_Assigned task_
Reproduce only what runs from the line containing "[187,121,225,133] esier ->" to the line containing "(413, 386) none -> (300, 543) //" in the records below, inclusive. Keep it exact, and keep the pictures out.

_Structured diff data_
========================================================================

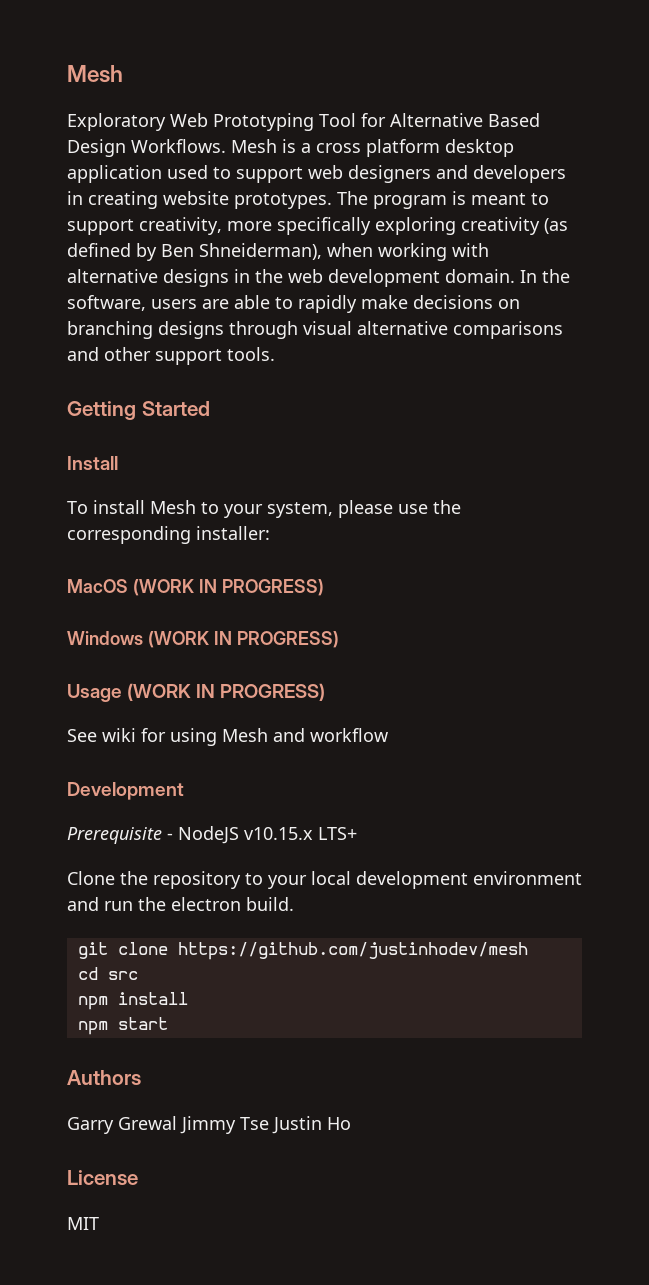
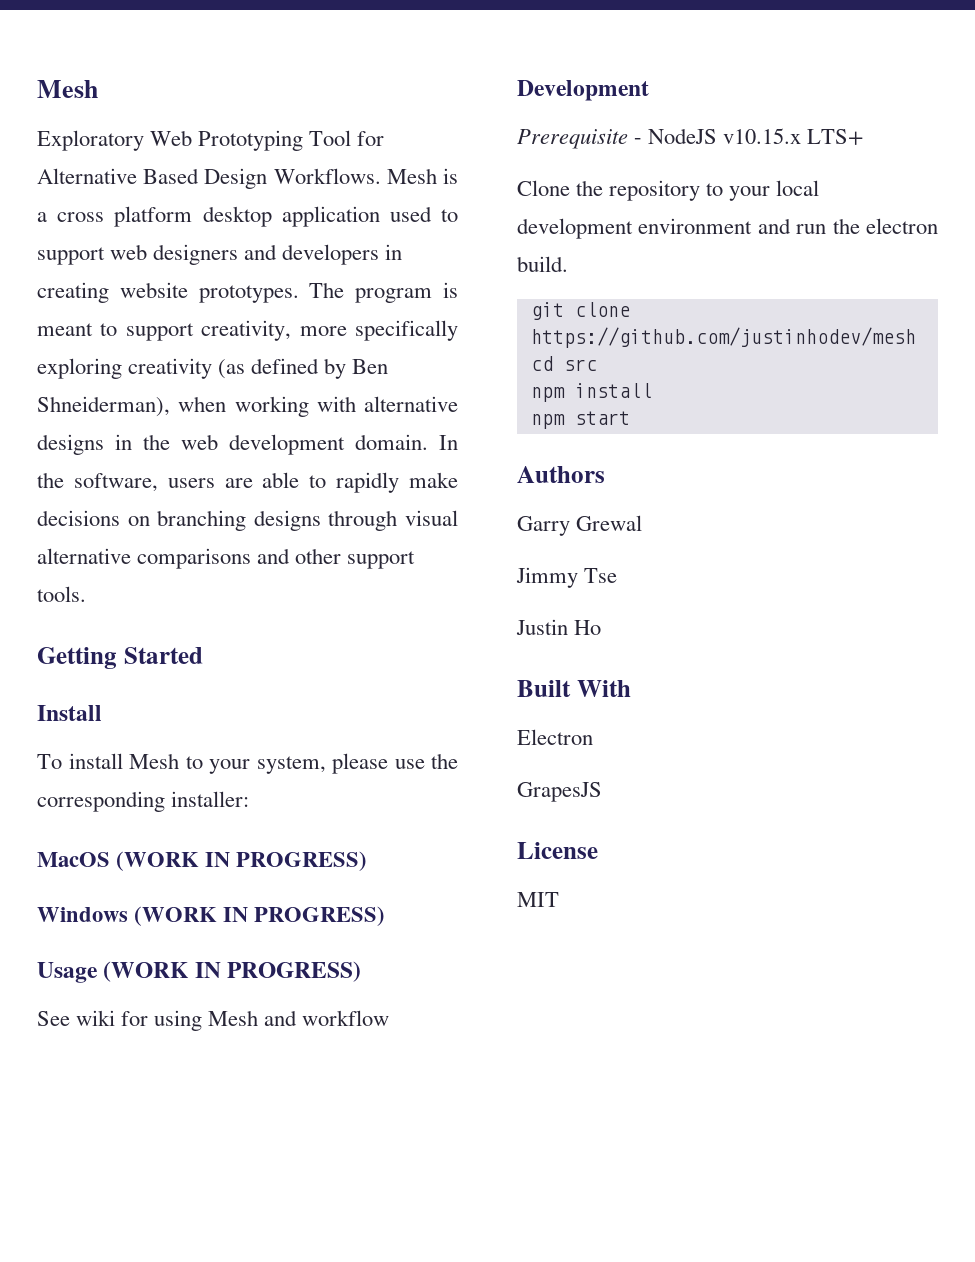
(177, 1123) none -> (643, 523) //
(269, 1123) none -> (618, 575) //
(351, 1123) none -> [517,680,631,697] [517,729,593,745] [517,782,602,802] // Built With // Electron // GrapesJS

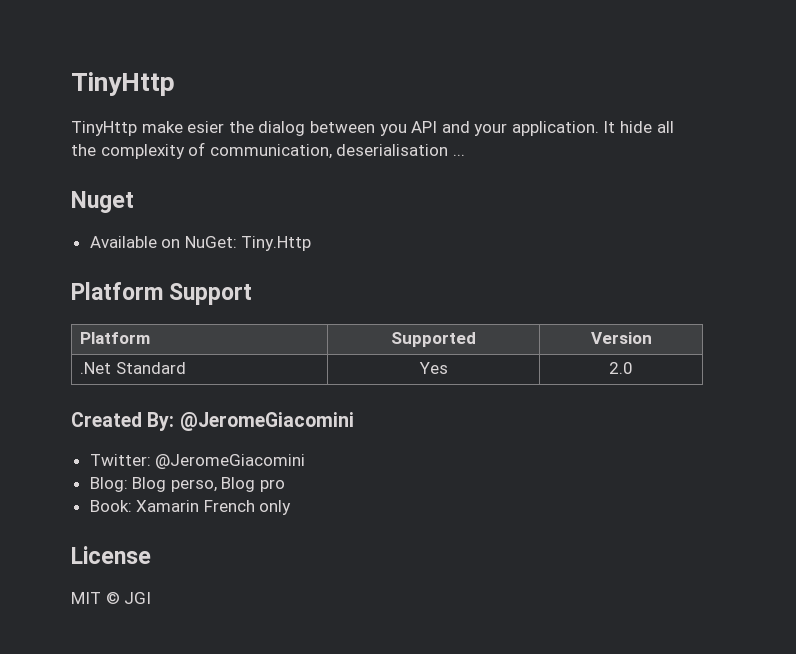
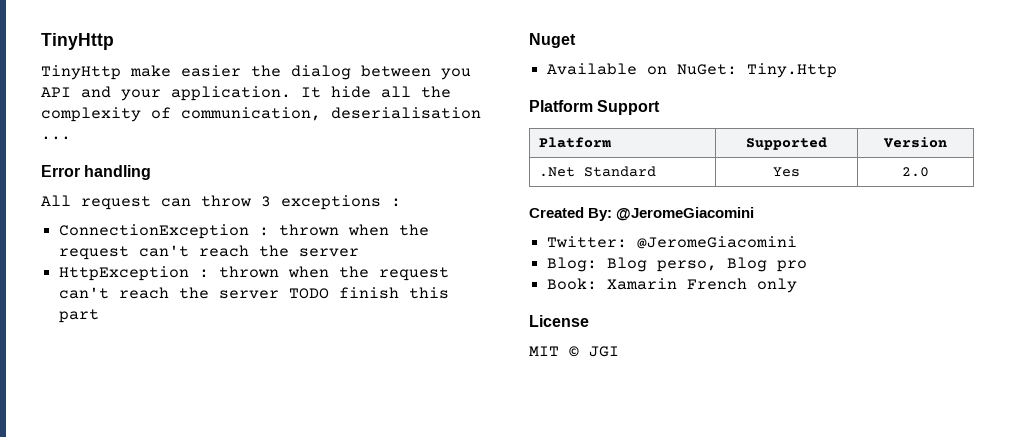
[187,121,225,133] esier -> [181,65,241,77] easier
(465, 155) none -> [41,165,152,180] [41,195,401,210] [59,224,430,239] [59,245,360,260] [59,266,450,281] [59,287,450,299] [59,309,100,323] // Error handling // All request can throw 3 exceptions : // ConnectionException : thrown when the request can't reach the server // HttpException : thrown when the request can't reach the server TODO finish this part

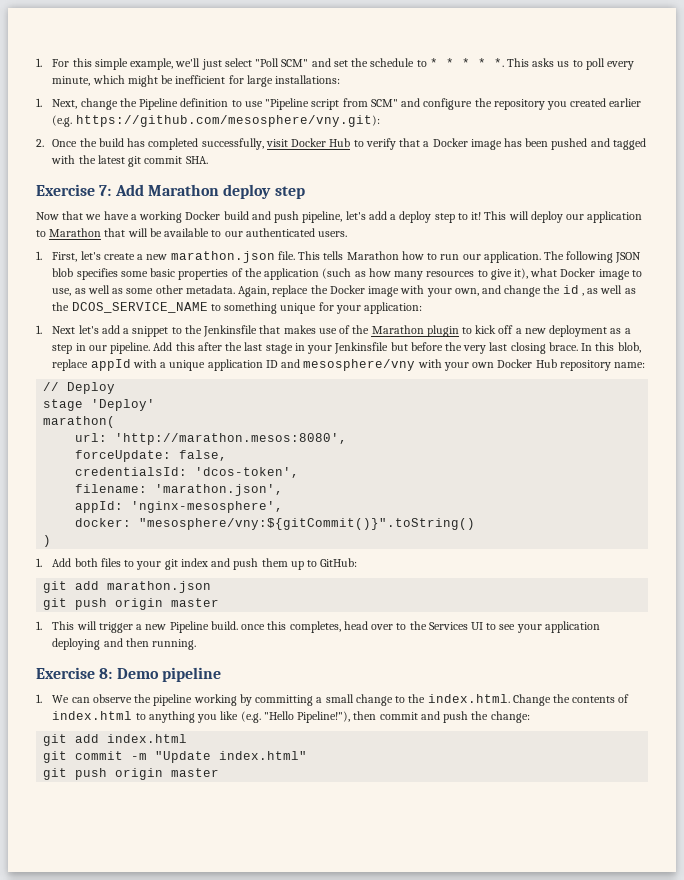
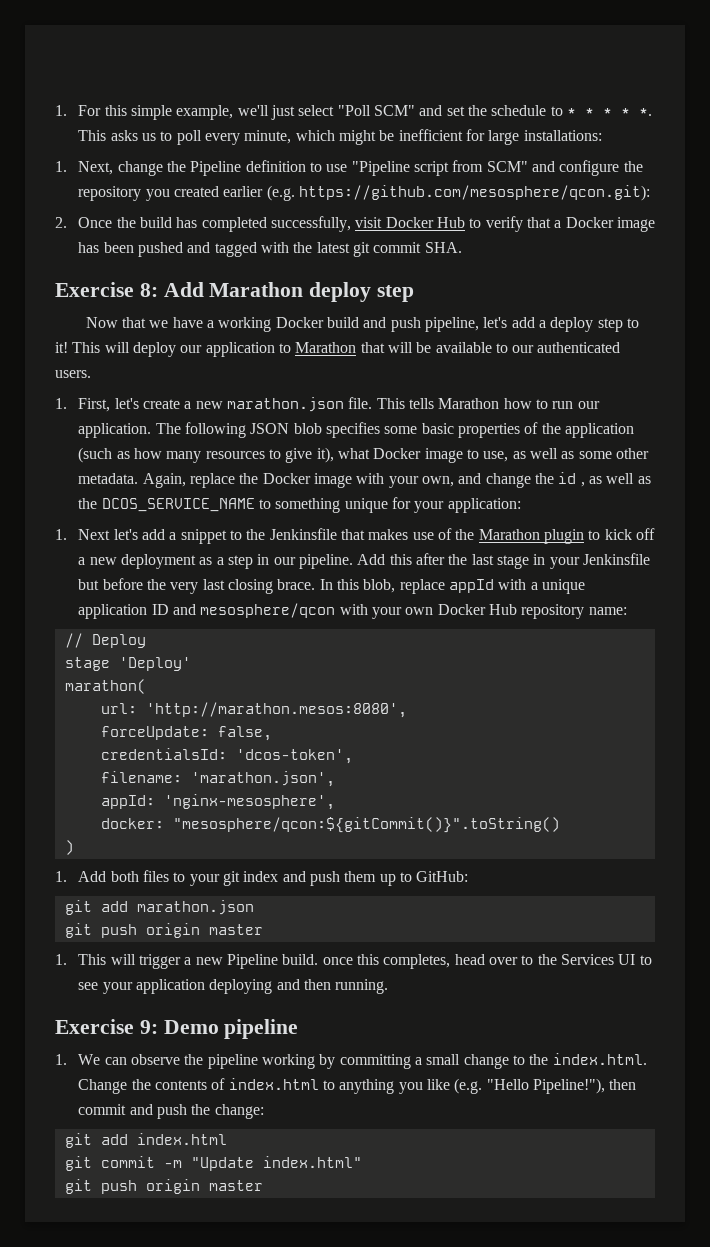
[75,115,380,127] https://github.com/mesosphere/vny.git): -> [299,185,651,201] https://github.com/mesosphere/qcon.git):
[99,185,112,196] 7: -> [139,283,158,297] 8:
[303,359,416,371] mesosphere/vny -> [200,603,336,618] mesosphere/qcon
[139,518,476,530] "mesosphere/vny:${gitCommit()}".toString() -> [172,817,560,833] "mesosphere/qcon:${gitCommit()}".toString()
[99,668,113,679] 8: -> [139,1020,158,1034] 9:

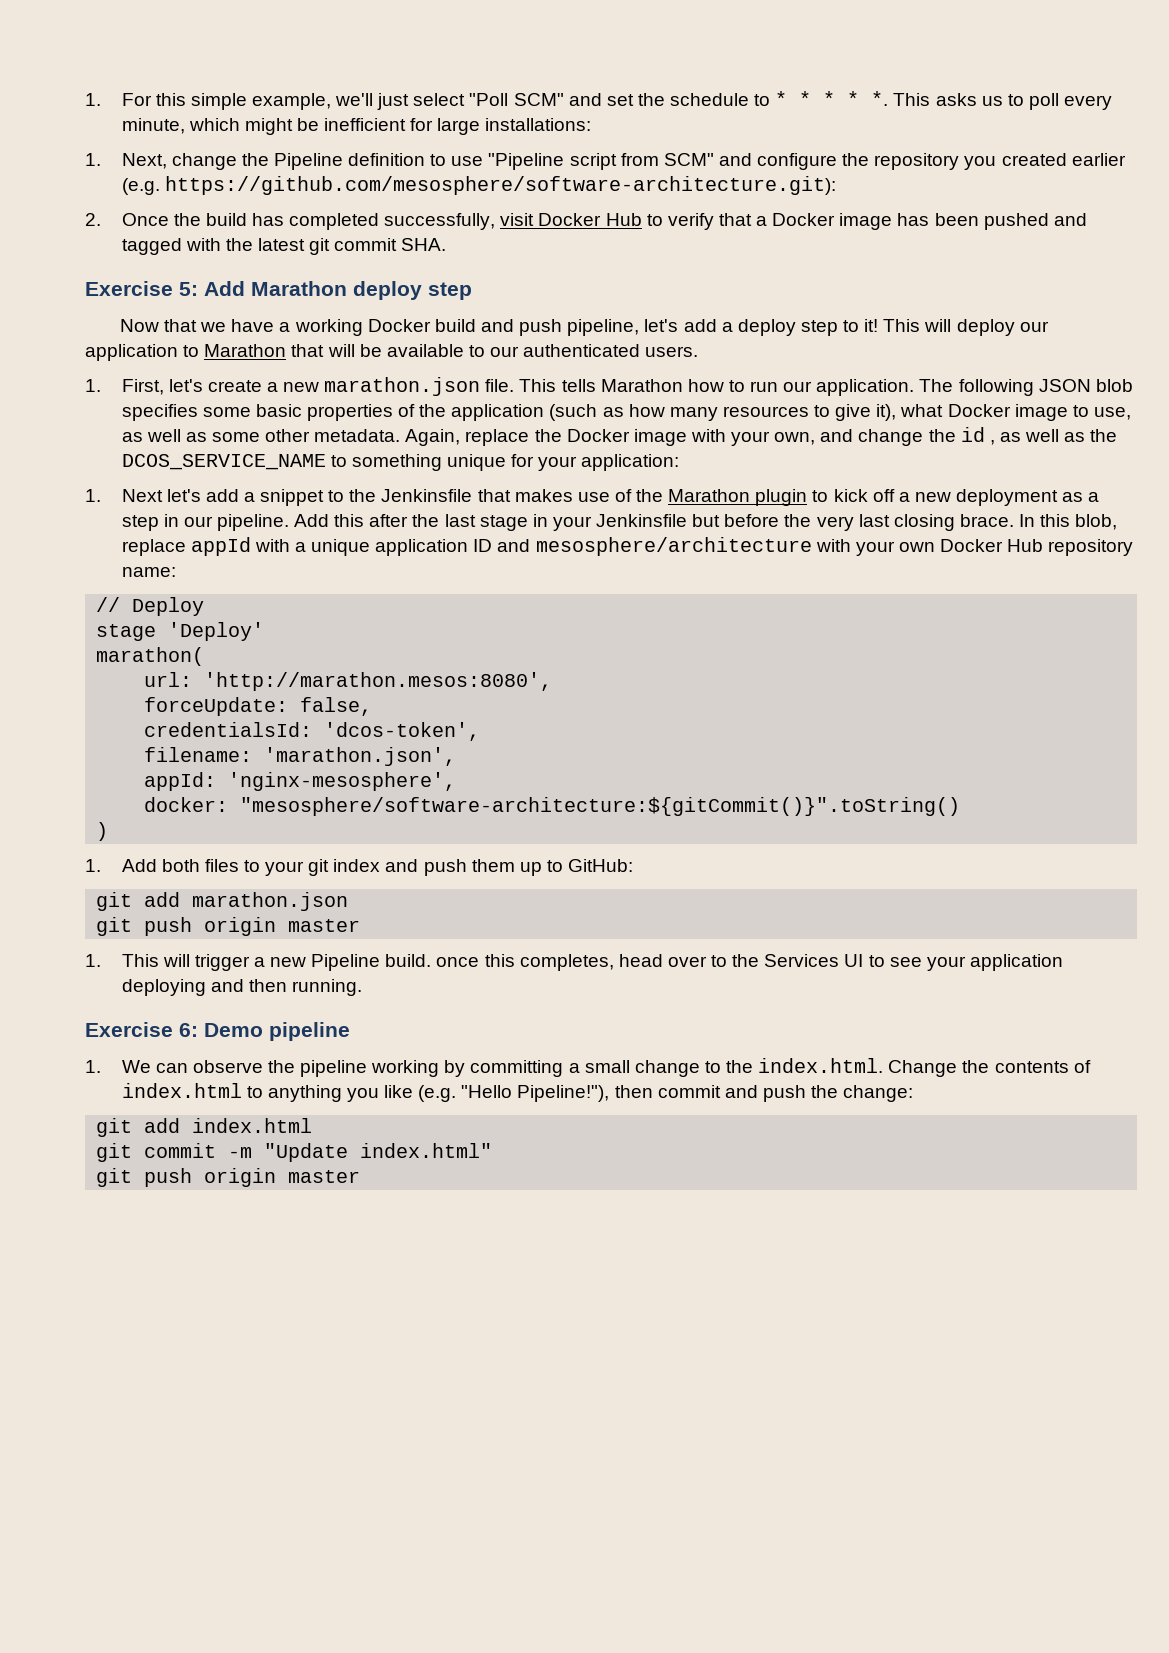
[299,185,651,201] https://github.com/mesosphere/qcon.git): -> [164,176,836,195] https://github.com/mesosphere/software-architecture.git):
[139,283,158,297] 8: -> [179,282,198,296] 5:
[200,603,336,618] mesosphere/qcon -> [535,537,812,556] mesosphere/architecture
[172,817,560,833] "mesosphere/qcon:${gitCommit()}".toString() -> [240,797,961,816] "mesosphere/software-architecture:${gitCommit()}".toString()
[139,1020,158,1034] 9: -> [179,1023,198,1037] 6:

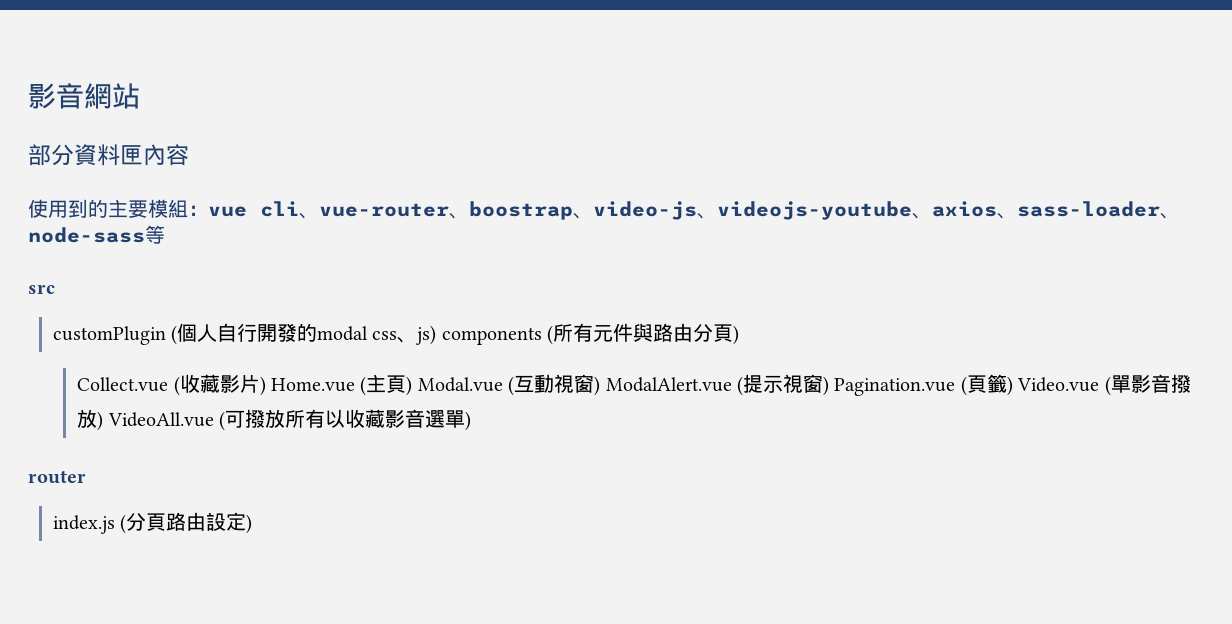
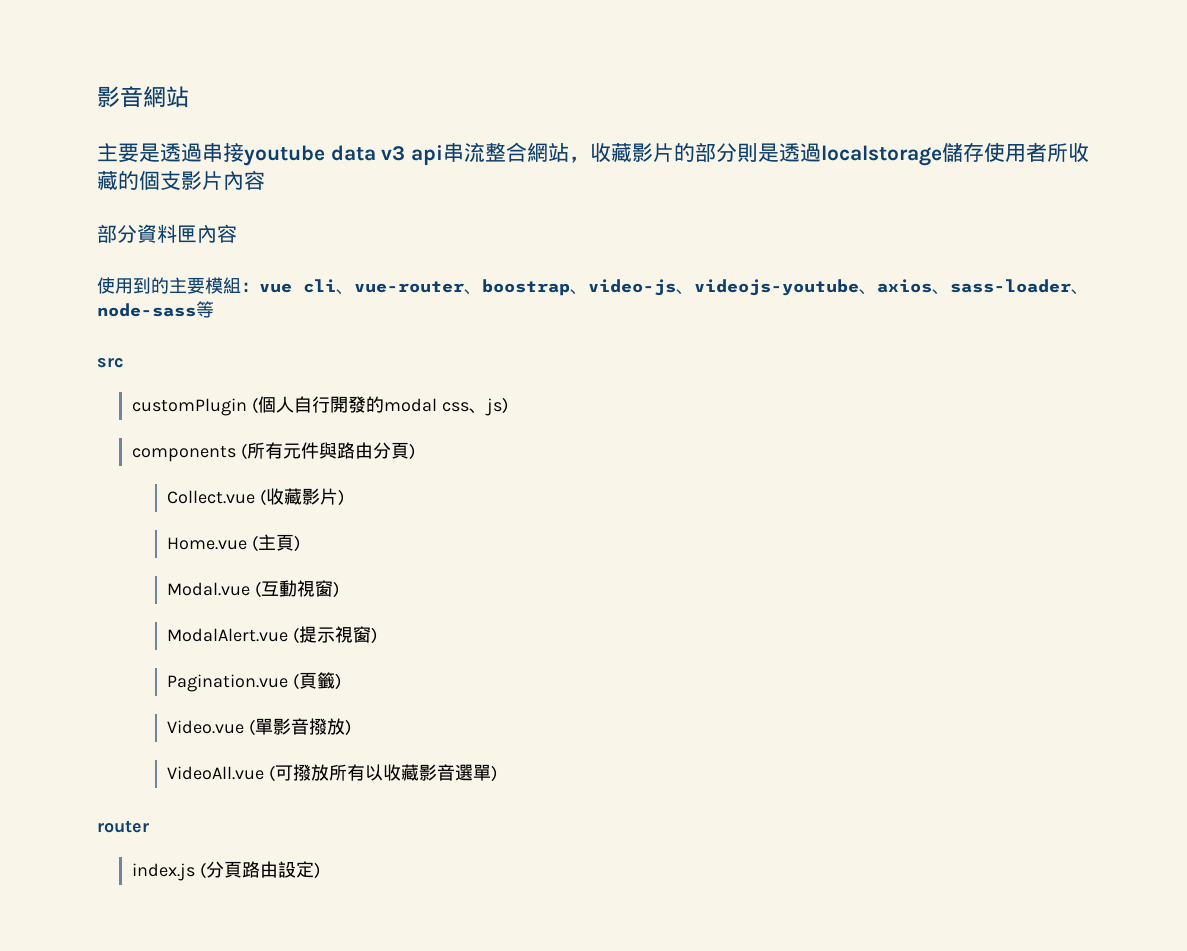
(140, 96) none -> [97,142,1090,166] [97,170,265,191] // 主要是透過串接youtube data v3 api串流整合網站，收藏影片的部分則是透過localstorage儲存使用者所收藏的個支影片內容
(437, 335) none -> (508, 406) //
(266, 386) none -> (344, 497) //
(413, 386) none -> (300, 543) //
(601, 386) none -> (339, 589) //
(830, 386) none -> (377, 635) //
(1013, 386) none -> (341, 681) //
(104, 421) none -> (351, 727) //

========================================================================

_Task solution_
[187,121,225,133] esier -> [181,65,241,77] easier
(465, 155) none -> [41,165,152,180] [41,195,401,210] [59,224,430,239] [59,245,360,260] [59,266,450,281] [59,287,450,299] [59,309,100,323] // Error handling // All request can throw 3 exceptions : // ConnectionException : thrown when the request can't reach the server // HttpException : thrown when the request can't reach the server TODO finish this part

[75,115,380,127] https://github.com/mesosphere/vny.git): -> [299,185,651,201] https://github.com/mesosphere/qcon.git):
[99,185,112,196] 7: -> [139,283,158,297] 8:
[303,359,416,371] mesosphere/vny -> [200,603,336,618] mesosphere/qcon
[139,518,476,530] "mesosphere/vny:${gitCommit()}".toString() -> [172,817,560,833] "mesosphere/qcon:${gitCommit()}".toString()
[99,668,113,679] 8: -> [139,1020,158,1034] 9:

[299,185,651,201] https://github.com/mesosphere/qcon.git): -> [164,176,836,195] https://github.com/mesosphere/software-architecture.git):
[139,283,158,297] 8: -> [179,282,198,296] 5:
[200,603,336,618] mesosphere/qcon -> [535,537,812,556] mesosphere/architecture
[172,817,560,833] "mesosphere/qcon:${gitCommit()}".toString() -> [240,797,961,816] "mesosphere/software-architecture:${gitCommit()}".toString()
[139,1020,158,1034] 9: -> [179,1023,198,1037] 6:

(140, 96) none -> [97,142,1090,166] [97,170,265,191] // 主要是透過串接youtube data v3 api串流整合網站，收藏影片的部分則是透過localstorage儲存使用者所收藏的個支影片內容
(437, 335) none -> (508, 406) //
(266, 386) none -> (344, 497) //
(413, 386) none -> (300, 543) //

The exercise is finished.